Canada’s National Energy Board has suspended its review of Enbridge’s plea for more time to meet the 209 conditions it set in mid-2014, when it granted preliminary approval for the company’s $7.8-billion Northern Gateway pipeline between Alberta and Kitimat, British Columbia.
Coming on the heels of a Federal Court of Appeal ruling late last month, which invalidated the NEB’s original approval based on its “brief, hurried, and inadequate” dialogue with First Nations, the NEB announcement appeared to put a final end to the fading pipeline proposal. The decision has been met with silence from Enbridge executive suite.
When it approved Northern Gateway, the NEB said Enbridge would have to meet the 209 conditions before it could begin construction to drive the twin pipeline through some of Canada’s most remote andrugged territory. Folowing the Court of Appeal ruling, but before the NEB statement, Prime Minister Justin Trudeau repeated a declaration he first made during last year’s election campaign: “The Great Bear Rainforest is no place for a crude oil pipeline.”
But Enbridge, which gained infamy as the operator behind the worst oil spill in U.S. history at Kalamazoo, MI, has yet to concede defeat for its 525,000 barrel-a-day project. Rather, it is reported to be shopping for an alternative terminus for the Pacific end of the line, replacing Kitimat, which is difficult for tankers to approach.
That effort received a boost Saturday from interim Conservative leader Rona Ambrose, a former senior Cabinet minister in the Harper government, who blamed the appeal court decision on federal bureaucrats.“We take recommendations from the Justice Department and so, when told that the duty to consult is met, then we move forward,” she told an annual party barbecue during the Calgary Stampede. “So clearly, even the Justice Department doesn’t know what the threshold is for duty to consult.”
Calgary MP and federal Veterans Affairs Minister Kent Hehr “scoffed at Ambrose not taking responsibility for the problems” with Harper-era consultation practices, the Toronto Sunreports. “It’s clear that her government failed on many fronts,” he said.

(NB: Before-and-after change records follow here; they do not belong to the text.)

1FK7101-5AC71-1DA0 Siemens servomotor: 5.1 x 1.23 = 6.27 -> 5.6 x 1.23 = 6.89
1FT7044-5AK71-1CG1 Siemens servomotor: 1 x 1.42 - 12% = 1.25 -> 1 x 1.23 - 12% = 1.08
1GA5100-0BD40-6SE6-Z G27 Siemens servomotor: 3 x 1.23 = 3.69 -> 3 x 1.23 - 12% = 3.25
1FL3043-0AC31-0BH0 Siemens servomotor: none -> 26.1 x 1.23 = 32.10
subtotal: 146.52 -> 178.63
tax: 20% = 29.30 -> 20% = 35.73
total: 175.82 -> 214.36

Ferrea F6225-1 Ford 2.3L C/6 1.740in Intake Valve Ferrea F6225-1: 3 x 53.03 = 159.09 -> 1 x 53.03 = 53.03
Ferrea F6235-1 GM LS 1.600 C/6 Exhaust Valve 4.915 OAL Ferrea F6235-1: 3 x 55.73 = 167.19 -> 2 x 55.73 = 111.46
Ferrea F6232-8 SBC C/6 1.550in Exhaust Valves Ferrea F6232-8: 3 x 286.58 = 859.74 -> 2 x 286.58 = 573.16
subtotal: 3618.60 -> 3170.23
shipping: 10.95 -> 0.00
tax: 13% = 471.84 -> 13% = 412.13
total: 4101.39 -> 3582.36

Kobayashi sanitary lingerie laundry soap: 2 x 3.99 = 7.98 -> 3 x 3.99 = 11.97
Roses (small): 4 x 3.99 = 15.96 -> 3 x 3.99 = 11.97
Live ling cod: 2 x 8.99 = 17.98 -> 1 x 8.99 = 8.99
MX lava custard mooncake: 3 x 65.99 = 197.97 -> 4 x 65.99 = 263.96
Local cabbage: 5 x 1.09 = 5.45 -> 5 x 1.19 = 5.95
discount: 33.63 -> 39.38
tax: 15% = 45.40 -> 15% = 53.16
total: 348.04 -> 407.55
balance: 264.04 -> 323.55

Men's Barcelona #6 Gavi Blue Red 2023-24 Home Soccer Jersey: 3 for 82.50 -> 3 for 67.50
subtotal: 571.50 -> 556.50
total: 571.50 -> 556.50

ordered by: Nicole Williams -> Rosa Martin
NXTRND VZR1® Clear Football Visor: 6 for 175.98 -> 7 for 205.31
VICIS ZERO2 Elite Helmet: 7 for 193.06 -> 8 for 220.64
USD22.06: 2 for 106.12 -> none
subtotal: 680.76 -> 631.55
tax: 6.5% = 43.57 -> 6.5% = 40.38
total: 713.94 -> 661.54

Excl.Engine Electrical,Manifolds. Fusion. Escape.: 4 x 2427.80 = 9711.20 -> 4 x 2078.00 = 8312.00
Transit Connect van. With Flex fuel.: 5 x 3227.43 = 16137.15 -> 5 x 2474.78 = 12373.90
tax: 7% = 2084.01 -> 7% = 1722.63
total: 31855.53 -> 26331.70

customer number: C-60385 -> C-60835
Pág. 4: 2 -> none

Meanwhile, another Toronto-based newspaper is moving on. After declaring Northern Gateway a “no-hoper,” the Globe and Mail sought in an editorial to frame federal approval of at least one of two other proposed Alberta-to-tidewater crude oil pipelines as an existential need for Canada—and for Trudeau’s government. “With Northern Gateway all but written off,” the paper asserted, “the Prime Minister needs to demonstrate that a project critical to the health of Canada’s oil industry can get built in this country.”
The Globe specifically endorsed U.S.-owned Kinder Morgan’s proposal to expand its existing TransMountain Alberta-B.C. pipeline to ship diluted crude through Vancouver. That line received NEB approval earlier this year, but First Nations and environmental groups have asked the Federal Court of Canada to overturn the agency’s ruling, arguing that the Board failed to adequately consult with Indigenous communities or consider the pipeline’s impact on wildlife.
Meanwhile, several recent reports from Finance Canada as well as the fossil industry itself have questioned the newspaper’s premise that additional pipelines are “critical” to Canada’s oil industry, suggesting instead that there is insufficient market for the product they would carry to justify the cost of their construction.